The morally correct thing to do would be to make the tests match the desired flow. I’m concerned, though, since the tests aren’t date dependent at all.

I propose that we change first to Pathname. Or T does, I’m not sure. I don’t see anything that depends on that in the jekyll runner tests, so it seems to me we can refactor JekyllRunner to use Pathname with impunity. Of course everything will break and we’ll be punished, which is an odd kind of impunity. So here goes:

Arrgh. We tried the obvious, changing our Dir.glob to Pathname.glob and following our noses. There are too many string assumptions going on in the code.

This, of course, tells us that we “should” have converted away from string much sooner. “We talked about that.” “Yeah, but you didn’t do it.” Be that as it may, we are ratholed. We have no real choice but to revert and start over. Possibly our timer should have gone off sooner but we’re pretty close to nominal time for discovering you’re in a hole.

We git stash and will start this again anon.

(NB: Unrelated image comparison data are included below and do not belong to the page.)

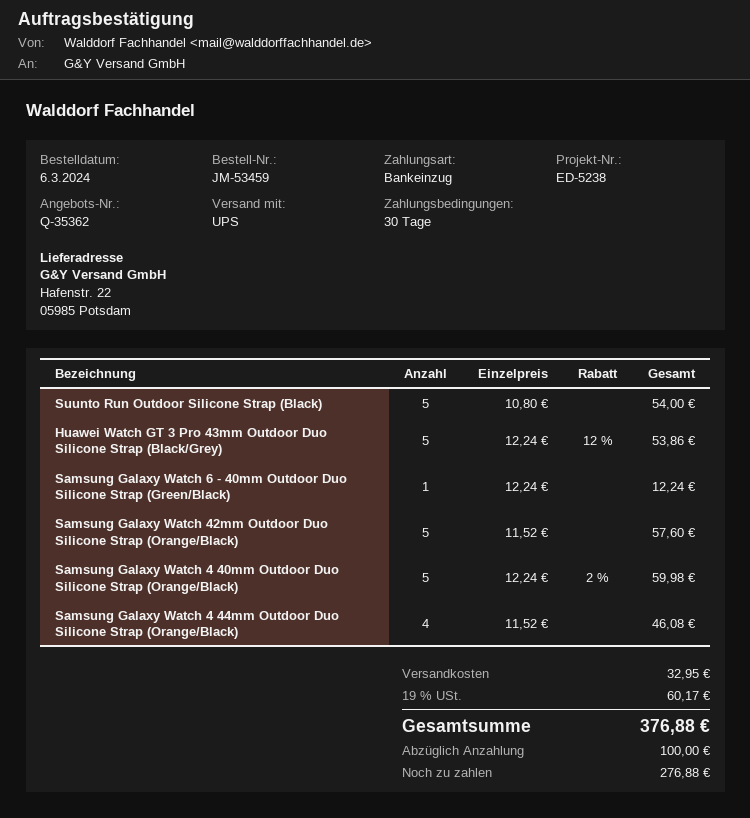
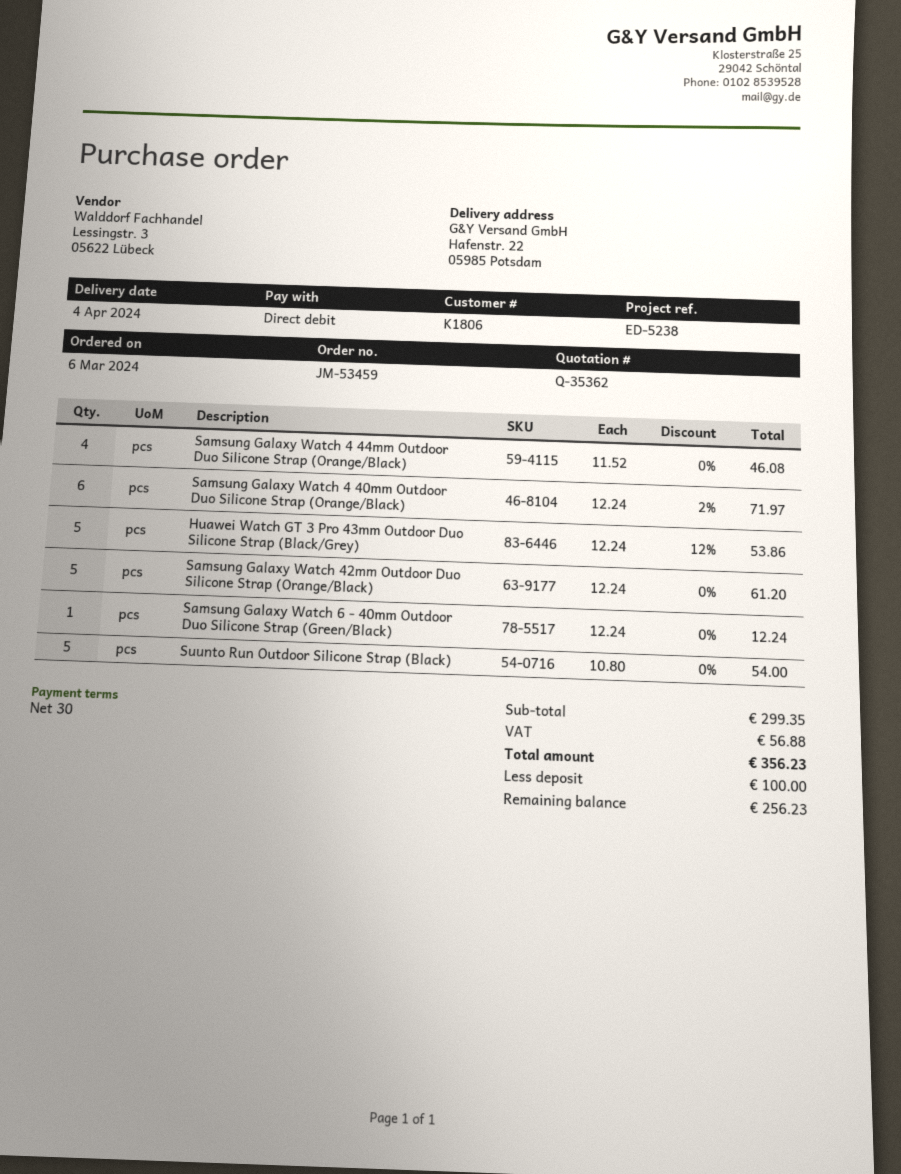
Samsung Galaxy Watch 42mm Outdoor Duo Silicone Strap (Orange/Black): 5 x 11.52 = 57.60 -> 5 x 12.24 = 61.20
Samsung Galaxy Watch 4 40mm Outdoor Duo Silicone Strap (Orange/Black): 5 x 12.24 - 2% = 59.98 -> 6 x 12.24 - 2% = 71.97
shipping: 32.95 -> none
tax: 60.17 -> 56.88
total: 376.88 -> 356.23
balance: 276.88 -> 256.23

I have an appointment, so we must break for the day. We’ll figure out what to do next Tuesday.

Lesson Learned(?)

This is a lesson I’ve learned a million times. When you write a program that passes strings around, that’s a Very Nasty Code Smell™. Sooner or later you’ll wish you hadn’t, and unwinding your reliance on strings will be difficult, because the damn things are all over.

We chatted a bit before separating for the day. I think we were too aggressive about using Pathname, and that starting top down, while it seems sensible, commits us to too many changes: at first glance, anyway, it seems like we have to fix it all the way down. On the other hand, maybe we just went too far or something.

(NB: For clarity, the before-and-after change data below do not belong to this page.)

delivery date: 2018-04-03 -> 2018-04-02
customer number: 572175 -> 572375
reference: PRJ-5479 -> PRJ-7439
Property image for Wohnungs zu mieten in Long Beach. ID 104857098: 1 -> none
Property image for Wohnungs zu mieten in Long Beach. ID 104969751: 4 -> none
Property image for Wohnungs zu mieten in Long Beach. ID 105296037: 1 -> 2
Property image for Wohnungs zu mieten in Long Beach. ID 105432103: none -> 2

Anyway, next time I think we’ll try bottom up, if we do the Pathname thing at all. We’ll find a method that accepts a file name as a string, and we’ll fix him to use a Pathname internally. If he calls out, we’ll leave him calling with a string, not a Pathname. Once he’s converted to Pathname throughout (and this should be “easy” since our methods are short), we can change his callers to send him a Pathname, which is, roughly, string_file_name.to_path. Then we’ll change the callers, one at a time, to use Pathname internally. Rinse, repeat. This “should” be straightforward.

We’ll find out.

Top down might work similarly, I’m not sure. I rather prefer top down, because one wants one’s powerful abstractions up near the top and more machine-like down below. So we might try that.

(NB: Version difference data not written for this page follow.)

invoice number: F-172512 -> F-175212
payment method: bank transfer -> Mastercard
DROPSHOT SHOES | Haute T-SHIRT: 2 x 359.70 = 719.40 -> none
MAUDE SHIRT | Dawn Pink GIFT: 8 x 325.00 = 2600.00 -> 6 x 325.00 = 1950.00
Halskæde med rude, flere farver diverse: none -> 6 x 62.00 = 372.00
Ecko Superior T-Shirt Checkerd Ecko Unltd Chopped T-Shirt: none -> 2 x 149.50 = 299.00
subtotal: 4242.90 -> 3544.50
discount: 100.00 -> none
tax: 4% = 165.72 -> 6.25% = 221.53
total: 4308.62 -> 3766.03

However, we’re faced with a moral dilemma. It’s quite easy to use Pathname in one place, get all the folders and files, select them based on date as needed, and then return, not an array of Pathname but an array strings. Everything else would just work. We could even do it with our existing Dir.glob() construction. So the code isn’t as habitable as it should be, but we’re here now and our job isn’t to drain the swamp.

You’ve probably been there. You can just bash your new feature in, or you can pause and habitable up the code and then slide the feature in more easily. Bashing is always faster “just this once”. But each new bash takes longer and longer. Cleaning up pays off if there are N more changes coming down. What’s N? We don’t know.

My advice is always the same: keep the code as habitable as you can, because it pays off. As you can see, I face the same dilemmas and temptations that you probably do and they’re just as painful. The good news is, when I put off doing something, and get in trouble later, I can write an article about it and it’s almost as good as doing things right. Almost.

Anyway, see you next time! I’ll publish this one because I want to write another one about TDD.



  1. “Just” is one of the most dangerous words in software development. Whenever I hear it, I make a note that there’s big trouble ahead, and I recommend the same to you. 

  2. The Tozier family inquires about what will happen if I write an article in Boulder, or Singapore. I don’t know. Maybe use GMT in the files? Maybe ctime is always UTC. We’ll see.